### [TASK REQUIREMENTS]
Copy all lines in the material holding the string "Unvereinbarkeit".

### [AVAILABLE DATA]
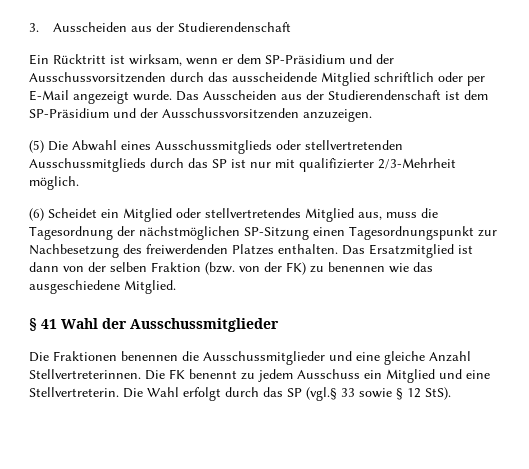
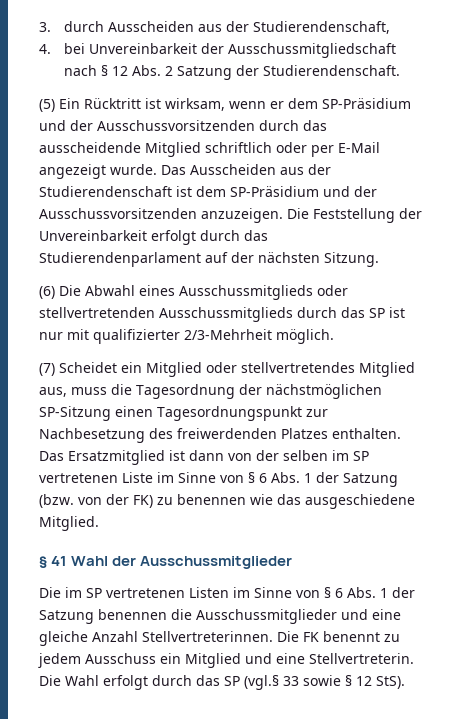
[52,22,291,32] Ausscheiden aus der Studierendenschaft // -> [63,21,390,34] [39,43,396,58] [63,65,400,80] [39,99,55,112] durch Ausscheiden aus der Studierendenschaft, // 4. bei Unvereinbarkeit der Ausschussmitgliedschaft nach § 12 Abs. 2 Satzung der Studierendenschaft. // (5)
[29,140,44,153] // (5) -> [287,208,422,223] [39,230,268,245] [39,252,379,267] [39,286,55,299] Die Feststellung der Unvereinbarkeit erfolgt durch das Studierendenparlament auf der nächsten Sitzung. // (6)
[29,208,44,221] (6) -> [39,363,55,376] (7)
[151,262,201,272] Fraktion -> [332,450,369,461] [39,472,398,487] im SP vertretenen Liste im Sinne von § 6 Abs. 1 der Satzung
[53,351,117,361] Fraktionen -> [65,587,415,598] [39,610,94,624] im SP vertretenen Listen im Sinne von § 6 Abs. 1 der Satzung

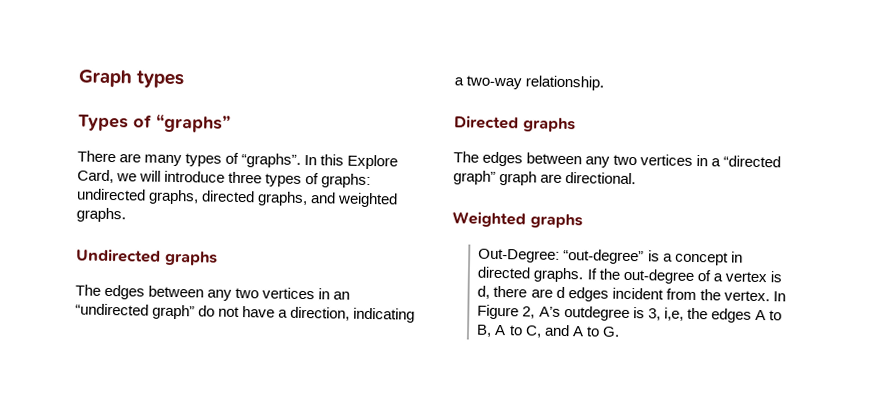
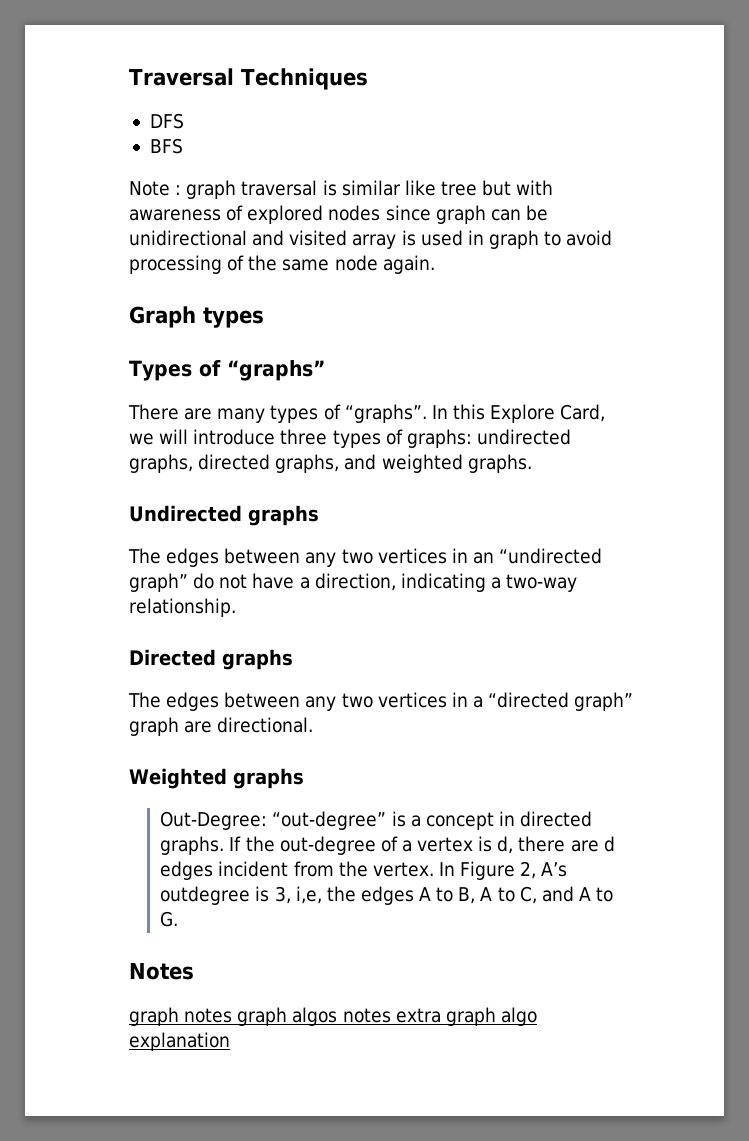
(78, 78) none -> [129,68,368,90] [149,113,184,129] [149,138,183,154] [129,180,554,199] [129,205,548,224] [129,230,613,249] [129,255,435,274] Traversal Techniques // DFS // BFS // Note : graph traversal is similar like tree but with awareness of explored nodes since graph can be unidirectional and visited array is used in graph to avoid processing of the same node again. //
(620, 331) none -> [129,962,194,980] [129,1007,537,1026] [129,1032,230,1051] // Notes // graph notes graph algos notes extra graph algo explanation

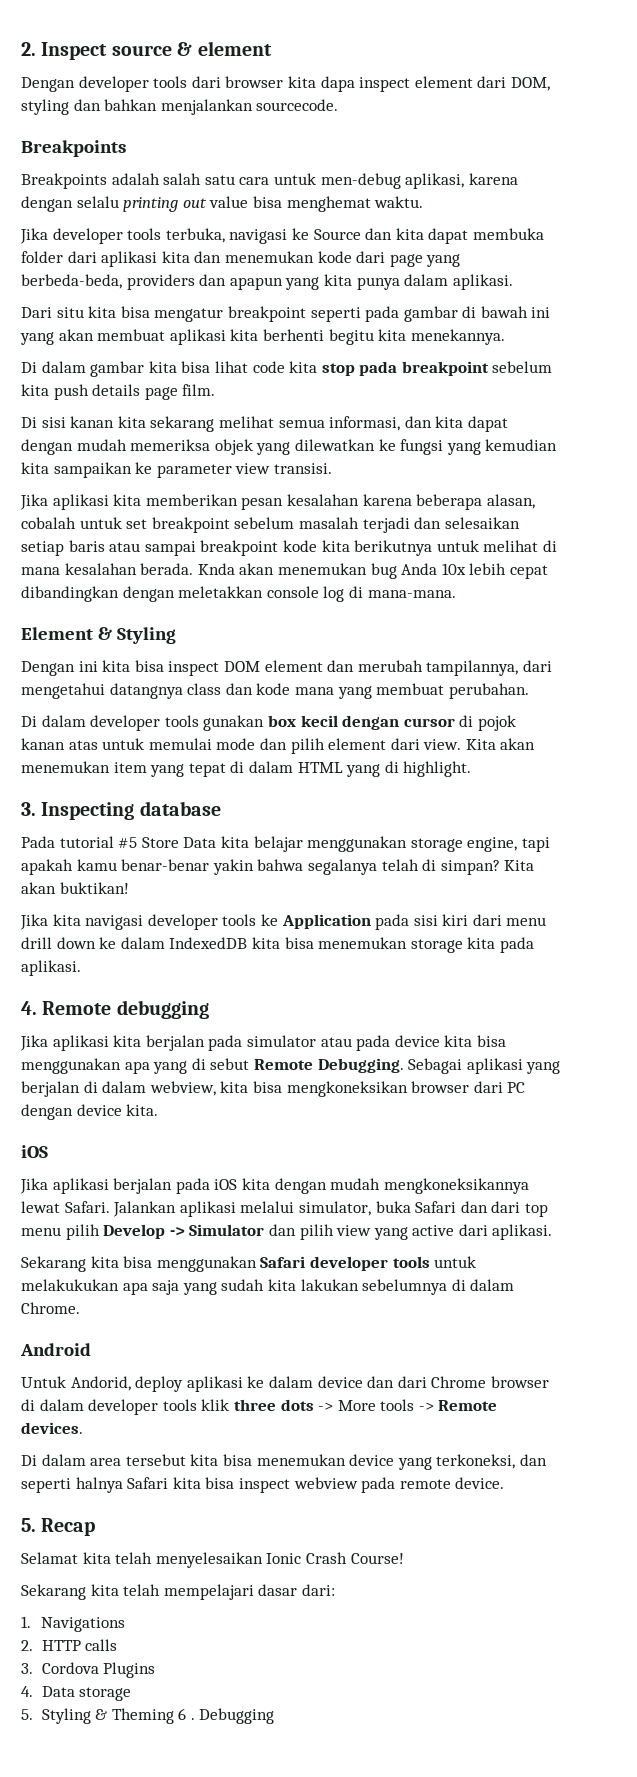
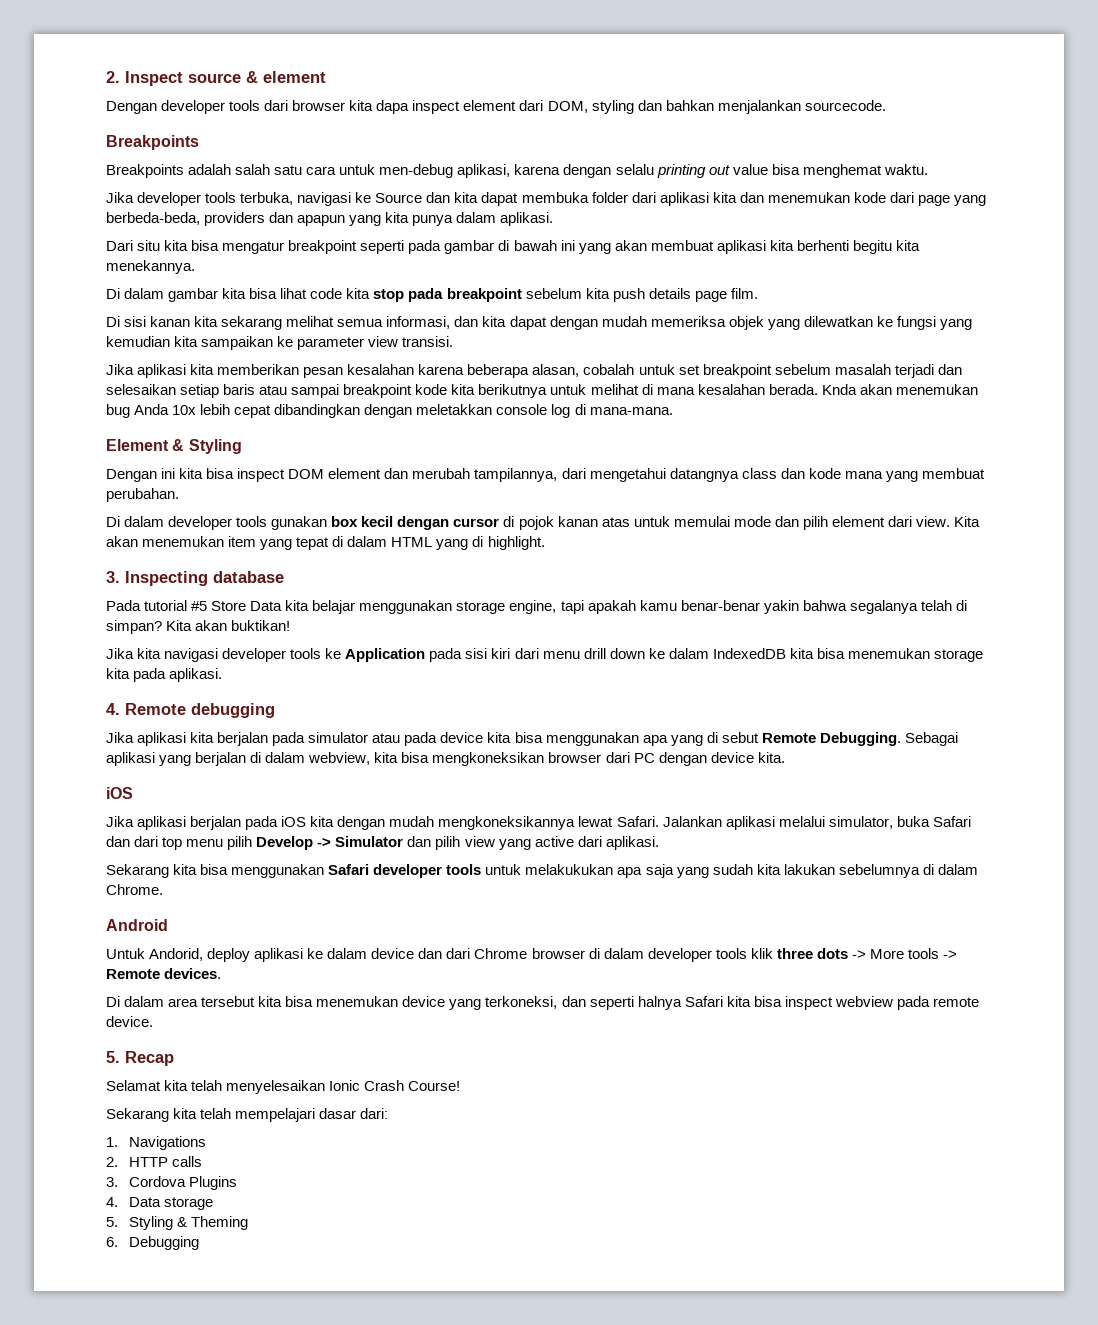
[178,1708,195,1720] 6 . -> [106,1237,118,1247] // 6.

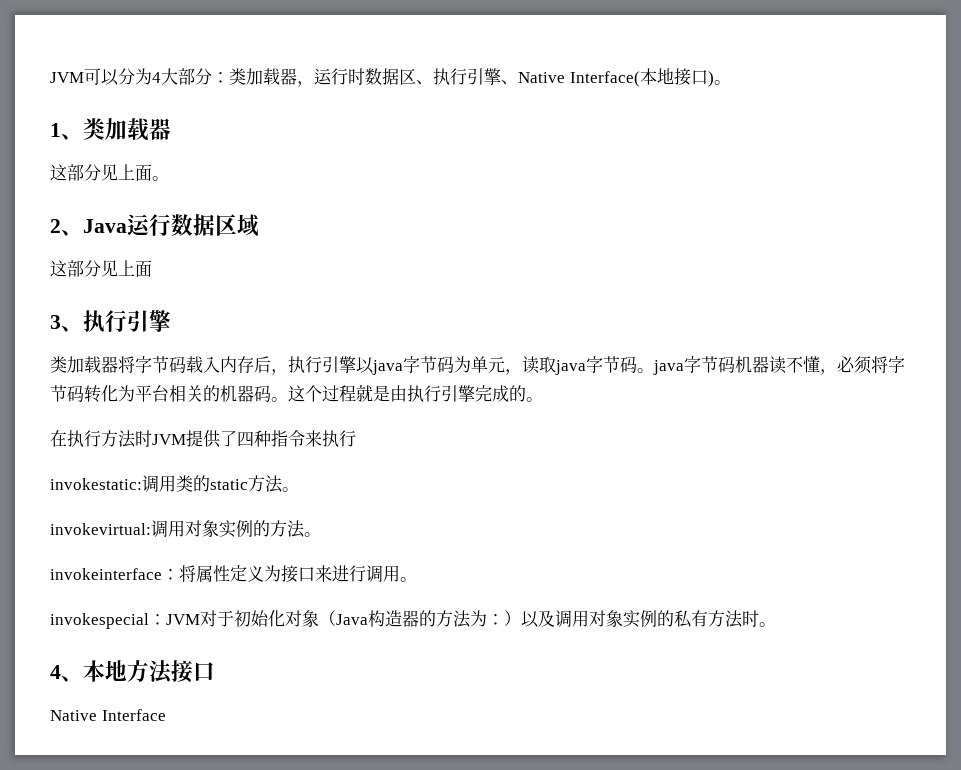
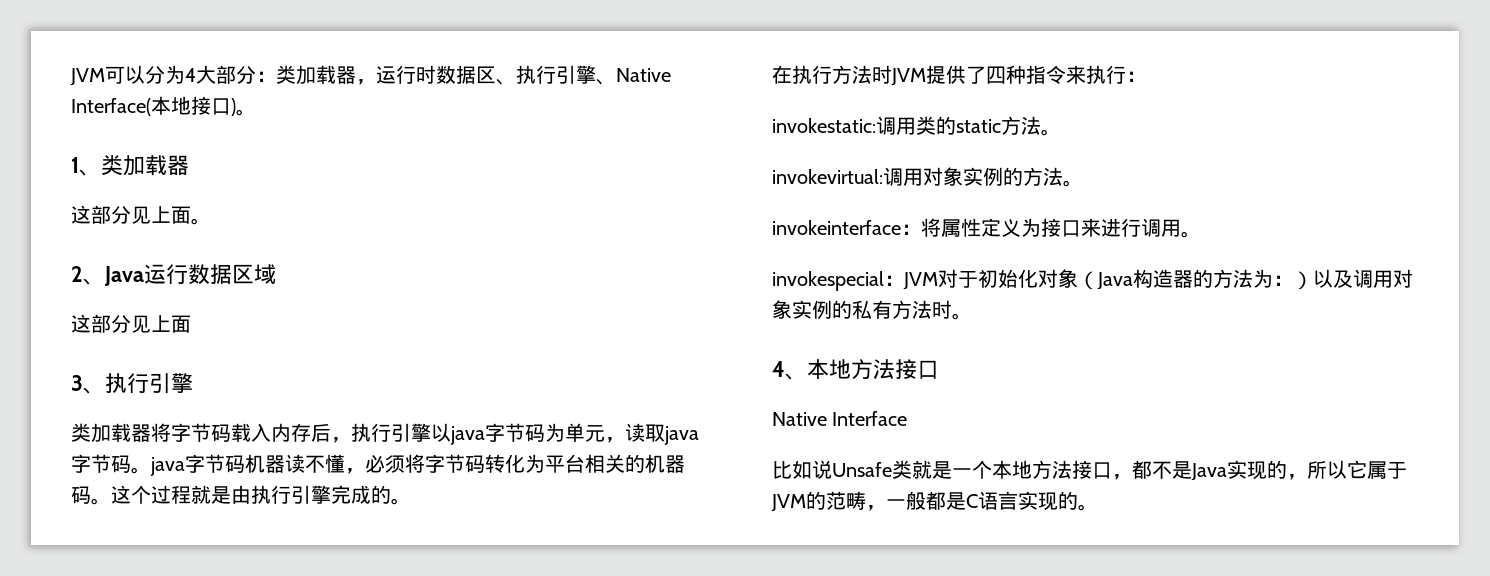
(356, 438) none -> [1126,71,1146,82] ：
(166, 715) none -> [772,460,1407,481] [771,491,1098,512] // 比如说Unsafe类就是一个本地方法接口，都不是Java实现的，所以它属于JVM的范畴，一般都是C语言实现的。

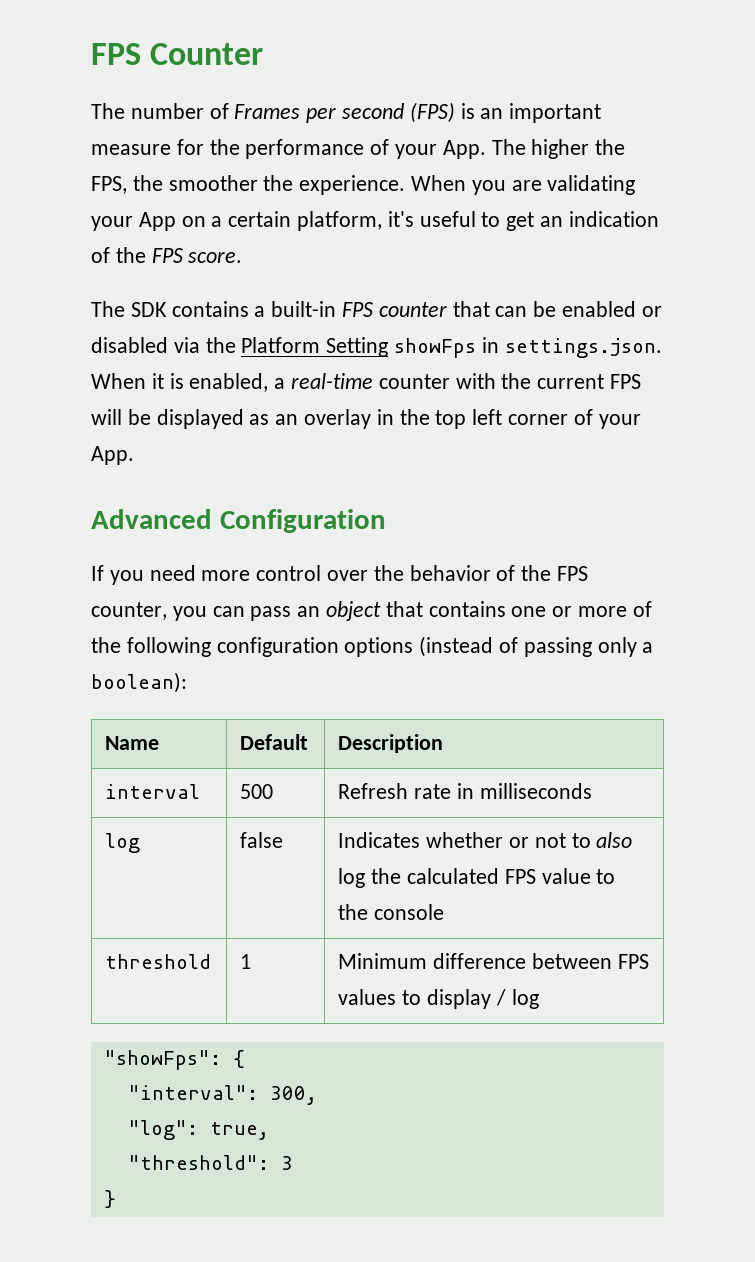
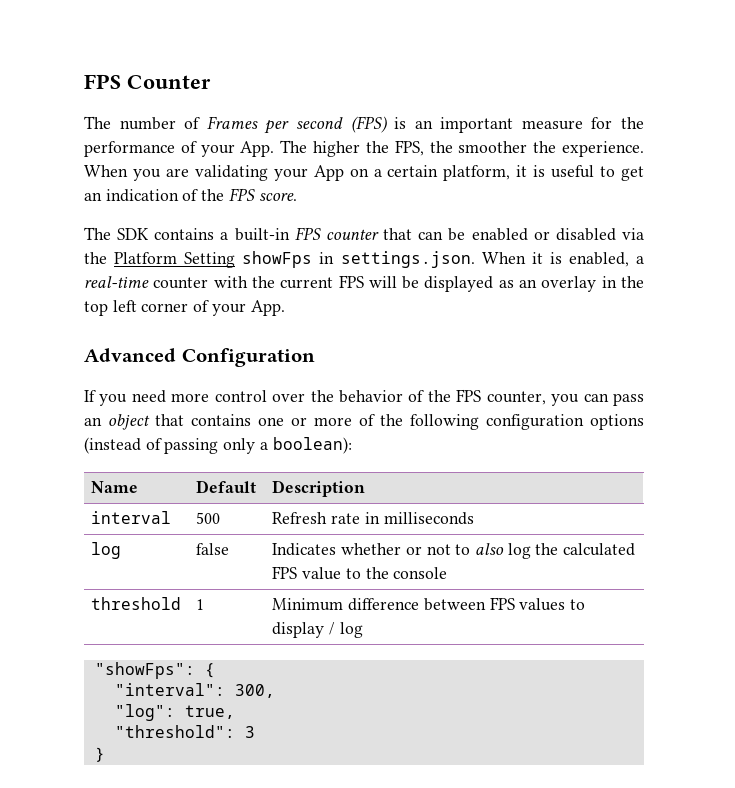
[387,211,414,227] it's -> [516,165,546,177] it is

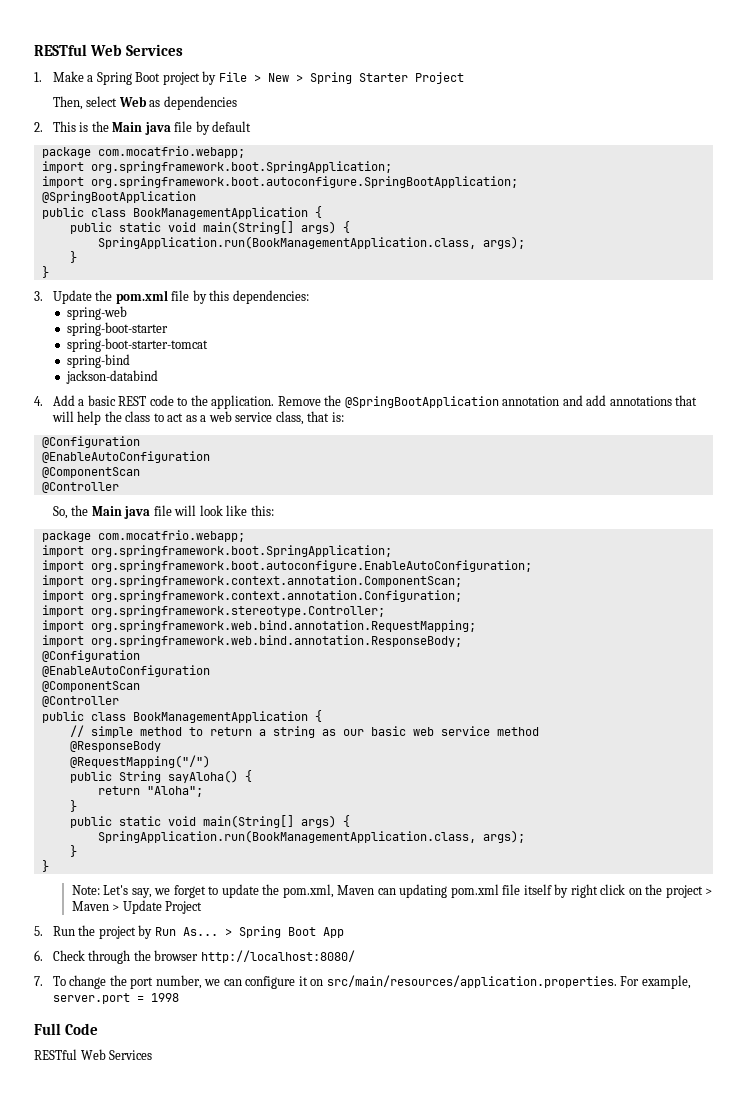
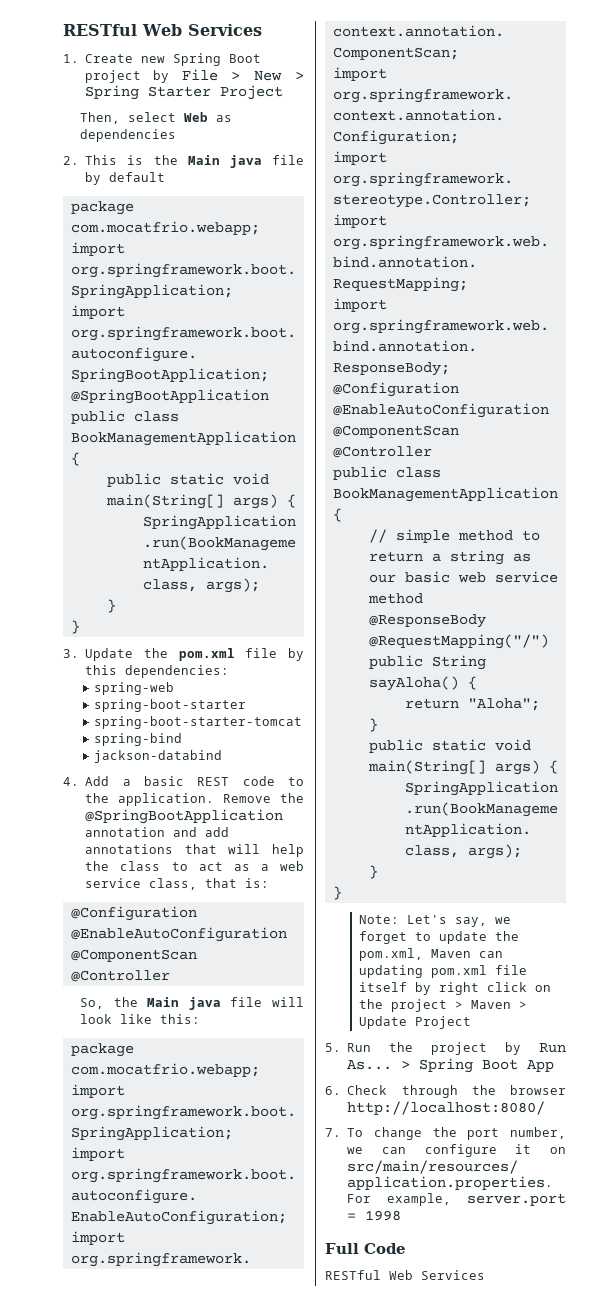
[52,71,94,82] Make a -> [85,54,166,63] Create new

### [WRITTEN SOLUTION]
[52,22,291,32] Ausscheiden aus der Studierendenschaft // -> [63,21,390,34] [39,43,396,58] [63,65,400,80] [39,99,55,112] durch Ausscheiden aus der Studierendenschaft, // 4. bei Unvereinbarkeit der Ausschussmitgliedschaft nach § 12 Abs. 2 Satzung der Studierendenschaft. // (5)
[29,140,44,153] // (5) -> [287,208,422,223] [39,230,268,245] [39,252,379,267] [39,286,55,299] Die Feststellung der Unvereinbarkeit erfolgt durch das Studierendenparlament auf der nächsten Sitzung. // (6)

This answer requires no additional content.